TV Networks' Profit to Fall 41% by 2025, Analyst Says
The profit made by U.S. TV networks might shrink by 41% to $22 billion by 2025, according to analyst Todd Juenger of Sanford Bernstein.
Juenger said his fairly dire assessment is based on a set of relatively benign assumptions.
He posited pay TV subscribers falling to 82 million in seven years from about 97 million now. That includes virtual MVPDs growing to 18 million subs from 5 million now.
He also assumed affiliate fees per subscriber will increase at a 5.7% compounded annual growth rate, while chalking up a 1.5% annual decline in advertising revenue. Programming costs are expected to rise 6.4% while other expenses increase 1.2%.

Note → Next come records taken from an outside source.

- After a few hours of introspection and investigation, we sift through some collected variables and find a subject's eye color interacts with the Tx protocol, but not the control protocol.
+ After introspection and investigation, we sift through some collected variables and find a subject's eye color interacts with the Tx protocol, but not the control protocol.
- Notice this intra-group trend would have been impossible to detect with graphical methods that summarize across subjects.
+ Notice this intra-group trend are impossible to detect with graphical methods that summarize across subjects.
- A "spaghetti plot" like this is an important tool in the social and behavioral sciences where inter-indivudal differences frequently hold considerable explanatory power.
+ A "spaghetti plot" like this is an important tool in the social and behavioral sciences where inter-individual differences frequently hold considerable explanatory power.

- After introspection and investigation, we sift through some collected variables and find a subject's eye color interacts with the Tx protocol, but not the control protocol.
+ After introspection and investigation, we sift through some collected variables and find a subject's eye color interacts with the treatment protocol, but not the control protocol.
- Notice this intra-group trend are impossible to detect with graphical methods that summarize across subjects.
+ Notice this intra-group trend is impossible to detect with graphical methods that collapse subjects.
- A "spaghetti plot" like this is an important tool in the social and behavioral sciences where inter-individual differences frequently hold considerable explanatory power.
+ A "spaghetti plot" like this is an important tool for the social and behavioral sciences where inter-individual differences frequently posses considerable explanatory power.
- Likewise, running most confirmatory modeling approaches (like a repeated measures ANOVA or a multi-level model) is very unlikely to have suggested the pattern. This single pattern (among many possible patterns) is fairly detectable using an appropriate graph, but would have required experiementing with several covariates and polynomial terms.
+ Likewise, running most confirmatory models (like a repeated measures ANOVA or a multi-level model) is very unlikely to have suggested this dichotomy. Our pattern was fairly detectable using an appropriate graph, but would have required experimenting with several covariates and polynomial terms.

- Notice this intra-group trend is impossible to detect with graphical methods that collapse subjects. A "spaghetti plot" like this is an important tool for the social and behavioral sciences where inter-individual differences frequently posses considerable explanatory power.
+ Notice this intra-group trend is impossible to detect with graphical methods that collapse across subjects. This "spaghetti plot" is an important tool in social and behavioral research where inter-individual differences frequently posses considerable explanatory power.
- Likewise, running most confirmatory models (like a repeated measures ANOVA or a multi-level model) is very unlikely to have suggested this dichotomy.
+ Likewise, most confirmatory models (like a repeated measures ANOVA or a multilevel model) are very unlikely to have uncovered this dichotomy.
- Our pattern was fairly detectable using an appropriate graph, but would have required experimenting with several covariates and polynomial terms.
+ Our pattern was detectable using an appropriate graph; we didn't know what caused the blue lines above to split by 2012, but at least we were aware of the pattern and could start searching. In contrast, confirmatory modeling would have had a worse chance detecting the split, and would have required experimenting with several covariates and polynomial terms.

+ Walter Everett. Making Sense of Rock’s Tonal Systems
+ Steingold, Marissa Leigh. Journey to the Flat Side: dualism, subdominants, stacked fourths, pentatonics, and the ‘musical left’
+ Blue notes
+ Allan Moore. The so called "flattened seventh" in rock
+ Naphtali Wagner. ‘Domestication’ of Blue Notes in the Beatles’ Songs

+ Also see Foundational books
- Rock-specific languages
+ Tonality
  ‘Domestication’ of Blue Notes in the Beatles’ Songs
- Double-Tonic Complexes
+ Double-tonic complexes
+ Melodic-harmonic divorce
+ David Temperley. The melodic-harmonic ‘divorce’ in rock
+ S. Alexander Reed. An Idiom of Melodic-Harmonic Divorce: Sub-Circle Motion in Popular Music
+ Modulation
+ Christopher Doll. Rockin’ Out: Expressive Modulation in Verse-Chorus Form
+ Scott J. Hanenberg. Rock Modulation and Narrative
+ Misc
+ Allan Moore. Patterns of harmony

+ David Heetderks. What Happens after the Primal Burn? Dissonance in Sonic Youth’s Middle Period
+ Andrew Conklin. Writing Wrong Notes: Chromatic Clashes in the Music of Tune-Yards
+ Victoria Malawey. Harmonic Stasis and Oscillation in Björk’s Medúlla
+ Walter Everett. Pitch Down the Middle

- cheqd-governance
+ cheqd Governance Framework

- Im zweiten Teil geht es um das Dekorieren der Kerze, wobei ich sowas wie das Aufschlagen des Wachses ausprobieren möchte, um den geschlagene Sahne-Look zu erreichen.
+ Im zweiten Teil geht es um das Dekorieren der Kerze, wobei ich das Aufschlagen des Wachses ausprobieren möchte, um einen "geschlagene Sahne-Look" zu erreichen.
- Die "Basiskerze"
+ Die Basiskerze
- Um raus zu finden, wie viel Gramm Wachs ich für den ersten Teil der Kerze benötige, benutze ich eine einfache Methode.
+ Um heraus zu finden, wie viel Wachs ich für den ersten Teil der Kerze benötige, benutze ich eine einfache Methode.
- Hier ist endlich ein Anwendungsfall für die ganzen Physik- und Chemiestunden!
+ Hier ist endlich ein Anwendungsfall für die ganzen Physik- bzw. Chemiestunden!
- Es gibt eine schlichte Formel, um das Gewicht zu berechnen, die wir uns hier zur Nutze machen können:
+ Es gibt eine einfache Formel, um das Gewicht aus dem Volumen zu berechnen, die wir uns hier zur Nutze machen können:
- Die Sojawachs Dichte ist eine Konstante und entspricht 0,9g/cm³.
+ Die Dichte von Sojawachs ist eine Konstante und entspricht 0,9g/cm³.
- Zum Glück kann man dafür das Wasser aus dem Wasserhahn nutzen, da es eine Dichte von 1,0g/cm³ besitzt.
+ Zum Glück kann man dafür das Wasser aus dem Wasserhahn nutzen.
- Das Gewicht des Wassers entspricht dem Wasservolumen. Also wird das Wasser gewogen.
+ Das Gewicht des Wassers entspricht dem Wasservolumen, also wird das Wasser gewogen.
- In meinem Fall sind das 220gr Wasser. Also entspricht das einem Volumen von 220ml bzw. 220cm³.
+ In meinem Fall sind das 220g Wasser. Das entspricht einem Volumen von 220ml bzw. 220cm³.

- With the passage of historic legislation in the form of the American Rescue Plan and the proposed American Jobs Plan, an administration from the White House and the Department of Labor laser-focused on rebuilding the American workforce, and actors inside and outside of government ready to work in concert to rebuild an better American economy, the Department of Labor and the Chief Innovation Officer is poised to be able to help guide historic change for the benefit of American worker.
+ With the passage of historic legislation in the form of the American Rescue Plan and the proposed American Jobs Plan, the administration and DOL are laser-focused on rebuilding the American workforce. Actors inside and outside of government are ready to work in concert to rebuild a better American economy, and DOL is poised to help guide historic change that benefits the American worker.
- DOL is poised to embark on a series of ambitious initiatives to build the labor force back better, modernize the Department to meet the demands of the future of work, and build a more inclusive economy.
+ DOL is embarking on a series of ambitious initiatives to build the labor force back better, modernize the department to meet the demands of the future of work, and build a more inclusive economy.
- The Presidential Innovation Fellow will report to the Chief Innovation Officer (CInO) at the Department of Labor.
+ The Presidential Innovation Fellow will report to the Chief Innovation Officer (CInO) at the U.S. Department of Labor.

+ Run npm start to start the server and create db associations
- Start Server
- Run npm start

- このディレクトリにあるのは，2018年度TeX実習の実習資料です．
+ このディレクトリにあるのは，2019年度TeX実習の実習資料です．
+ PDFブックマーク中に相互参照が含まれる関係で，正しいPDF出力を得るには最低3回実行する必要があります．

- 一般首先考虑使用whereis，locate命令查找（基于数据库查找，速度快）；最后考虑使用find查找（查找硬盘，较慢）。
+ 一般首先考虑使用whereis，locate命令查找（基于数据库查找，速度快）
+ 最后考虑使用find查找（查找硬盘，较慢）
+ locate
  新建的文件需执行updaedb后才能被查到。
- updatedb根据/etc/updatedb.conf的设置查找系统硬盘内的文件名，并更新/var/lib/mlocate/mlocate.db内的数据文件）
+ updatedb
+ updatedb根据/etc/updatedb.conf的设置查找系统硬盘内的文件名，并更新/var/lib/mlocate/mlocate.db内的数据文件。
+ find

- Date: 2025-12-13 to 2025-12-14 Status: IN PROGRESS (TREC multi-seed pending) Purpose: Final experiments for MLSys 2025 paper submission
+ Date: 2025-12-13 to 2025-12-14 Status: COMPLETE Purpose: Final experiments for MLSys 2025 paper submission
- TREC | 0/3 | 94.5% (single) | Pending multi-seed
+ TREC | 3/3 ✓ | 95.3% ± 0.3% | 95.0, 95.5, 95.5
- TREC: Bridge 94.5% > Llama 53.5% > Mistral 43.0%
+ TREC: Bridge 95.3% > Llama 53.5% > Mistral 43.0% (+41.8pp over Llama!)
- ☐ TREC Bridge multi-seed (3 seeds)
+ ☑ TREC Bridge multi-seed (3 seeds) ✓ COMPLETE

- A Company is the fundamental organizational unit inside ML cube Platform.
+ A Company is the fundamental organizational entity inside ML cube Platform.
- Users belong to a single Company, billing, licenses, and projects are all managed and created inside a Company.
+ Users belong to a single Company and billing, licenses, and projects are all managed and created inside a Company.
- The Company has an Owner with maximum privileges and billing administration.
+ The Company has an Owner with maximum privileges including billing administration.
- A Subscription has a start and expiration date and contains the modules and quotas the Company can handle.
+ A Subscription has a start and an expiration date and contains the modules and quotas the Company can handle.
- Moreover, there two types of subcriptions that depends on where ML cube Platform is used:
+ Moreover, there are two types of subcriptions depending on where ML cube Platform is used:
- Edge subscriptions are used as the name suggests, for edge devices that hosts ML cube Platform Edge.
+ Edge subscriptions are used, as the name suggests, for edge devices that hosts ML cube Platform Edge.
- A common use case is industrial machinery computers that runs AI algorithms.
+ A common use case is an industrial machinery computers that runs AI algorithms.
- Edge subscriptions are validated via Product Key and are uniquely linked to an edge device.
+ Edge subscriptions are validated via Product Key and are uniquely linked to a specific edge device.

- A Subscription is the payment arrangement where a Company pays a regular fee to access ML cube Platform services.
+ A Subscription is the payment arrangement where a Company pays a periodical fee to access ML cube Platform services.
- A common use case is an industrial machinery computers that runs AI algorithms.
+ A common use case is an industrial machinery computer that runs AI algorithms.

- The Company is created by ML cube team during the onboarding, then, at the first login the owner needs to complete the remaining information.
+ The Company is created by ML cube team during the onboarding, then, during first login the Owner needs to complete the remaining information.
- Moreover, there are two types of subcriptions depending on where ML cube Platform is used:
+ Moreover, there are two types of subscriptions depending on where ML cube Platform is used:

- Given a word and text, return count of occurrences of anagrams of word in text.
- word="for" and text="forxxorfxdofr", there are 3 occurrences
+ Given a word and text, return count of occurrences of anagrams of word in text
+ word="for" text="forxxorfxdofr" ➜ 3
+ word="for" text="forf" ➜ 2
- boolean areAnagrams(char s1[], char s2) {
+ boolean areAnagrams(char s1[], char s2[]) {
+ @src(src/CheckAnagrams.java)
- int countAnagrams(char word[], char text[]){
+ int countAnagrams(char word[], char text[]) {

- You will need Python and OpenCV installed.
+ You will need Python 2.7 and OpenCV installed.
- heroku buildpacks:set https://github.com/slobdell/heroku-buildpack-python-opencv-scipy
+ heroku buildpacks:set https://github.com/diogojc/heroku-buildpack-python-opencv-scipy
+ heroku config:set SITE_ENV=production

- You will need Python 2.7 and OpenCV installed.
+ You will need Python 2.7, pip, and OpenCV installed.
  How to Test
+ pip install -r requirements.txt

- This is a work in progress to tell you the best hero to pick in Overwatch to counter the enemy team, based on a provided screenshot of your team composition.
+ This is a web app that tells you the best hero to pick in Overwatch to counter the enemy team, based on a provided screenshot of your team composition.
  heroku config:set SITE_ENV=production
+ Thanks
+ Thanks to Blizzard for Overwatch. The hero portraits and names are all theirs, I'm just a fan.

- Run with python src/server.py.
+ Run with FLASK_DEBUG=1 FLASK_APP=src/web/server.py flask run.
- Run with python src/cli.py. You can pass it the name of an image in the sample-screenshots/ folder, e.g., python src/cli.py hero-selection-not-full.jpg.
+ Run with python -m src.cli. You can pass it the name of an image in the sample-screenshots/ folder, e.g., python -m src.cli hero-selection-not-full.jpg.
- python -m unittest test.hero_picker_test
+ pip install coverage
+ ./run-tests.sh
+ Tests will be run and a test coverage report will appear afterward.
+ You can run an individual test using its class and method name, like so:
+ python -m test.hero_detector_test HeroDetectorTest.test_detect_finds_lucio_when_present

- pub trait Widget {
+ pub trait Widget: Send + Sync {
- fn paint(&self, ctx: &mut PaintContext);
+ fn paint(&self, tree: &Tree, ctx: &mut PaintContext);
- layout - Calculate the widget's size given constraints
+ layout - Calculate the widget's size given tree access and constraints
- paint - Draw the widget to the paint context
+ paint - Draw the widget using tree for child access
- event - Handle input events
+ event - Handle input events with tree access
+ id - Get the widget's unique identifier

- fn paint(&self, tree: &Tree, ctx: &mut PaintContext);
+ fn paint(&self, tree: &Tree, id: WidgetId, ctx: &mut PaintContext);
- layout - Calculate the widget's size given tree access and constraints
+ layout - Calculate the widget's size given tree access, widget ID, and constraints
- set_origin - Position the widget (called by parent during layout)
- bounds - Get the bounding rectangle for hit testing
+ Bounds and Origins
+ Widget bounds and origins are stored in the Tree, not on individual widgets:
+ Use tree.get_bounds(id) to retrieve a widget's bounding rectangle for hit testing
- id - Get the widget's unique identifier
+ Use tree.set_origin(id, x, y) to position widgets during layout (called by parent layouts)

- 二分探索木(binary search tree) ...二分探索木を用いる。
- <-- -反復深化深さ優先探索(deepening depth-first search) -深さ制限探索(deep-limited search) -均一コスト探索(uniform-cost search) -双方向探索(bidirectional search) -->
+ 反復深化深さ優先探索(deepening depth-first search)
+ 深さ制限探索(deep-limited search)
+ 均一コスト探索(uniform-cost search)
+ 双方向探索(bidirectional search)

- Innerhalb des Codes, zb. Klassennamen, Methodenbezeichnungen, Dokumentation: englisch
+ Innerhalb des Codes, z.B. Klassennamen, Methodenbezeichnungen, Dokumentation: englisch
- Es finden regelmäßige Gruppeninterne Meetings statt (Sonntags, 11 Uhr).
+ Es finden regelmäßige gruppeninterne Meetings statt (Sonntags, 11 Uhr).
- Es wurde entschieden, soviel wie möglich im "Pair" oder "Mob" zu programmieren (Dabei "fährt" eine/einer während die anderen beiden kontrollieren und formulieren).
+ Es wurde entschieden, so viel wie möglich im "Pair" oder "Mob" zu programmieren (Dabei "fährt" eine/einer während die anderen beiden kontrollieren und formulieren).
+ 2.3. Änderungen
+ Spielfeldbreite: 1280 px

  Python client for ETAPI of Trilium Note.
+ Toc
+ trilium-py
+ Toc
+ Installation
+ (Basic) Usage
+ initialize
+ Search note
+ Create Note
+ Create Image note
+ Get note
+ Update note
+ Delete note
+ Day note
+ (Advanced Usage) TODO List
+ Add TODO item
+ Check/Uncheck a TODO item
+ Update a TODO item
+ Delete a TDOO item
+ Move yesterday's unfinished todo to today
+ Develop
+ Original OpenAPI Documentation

"Many investors will disagree with the various line items, but we think it's fair to say that none of these assumptions are aggressively punitive," Juenger said. "And, very importantly, we are not including the impact of a recession, which hurts advertising by definition and, we think, will be a cliff event for cord-cutting (surely there will be a recession between now and 2025)."
The drop in earnings will reduce the enterprise value of the TV network business, currently $317 billion, by $130 billion, a loss the size of the current enterprise values of CBS, Viacom, Discovery, AMC Networks, Lionsgate, Sinclair Broadcast Group, Nexstar and Tegna combined.
“This report focuses only on the conventional TV network profit pool," Juenger noted. "It does not consider the upside/offset from new direct-to-consumer models.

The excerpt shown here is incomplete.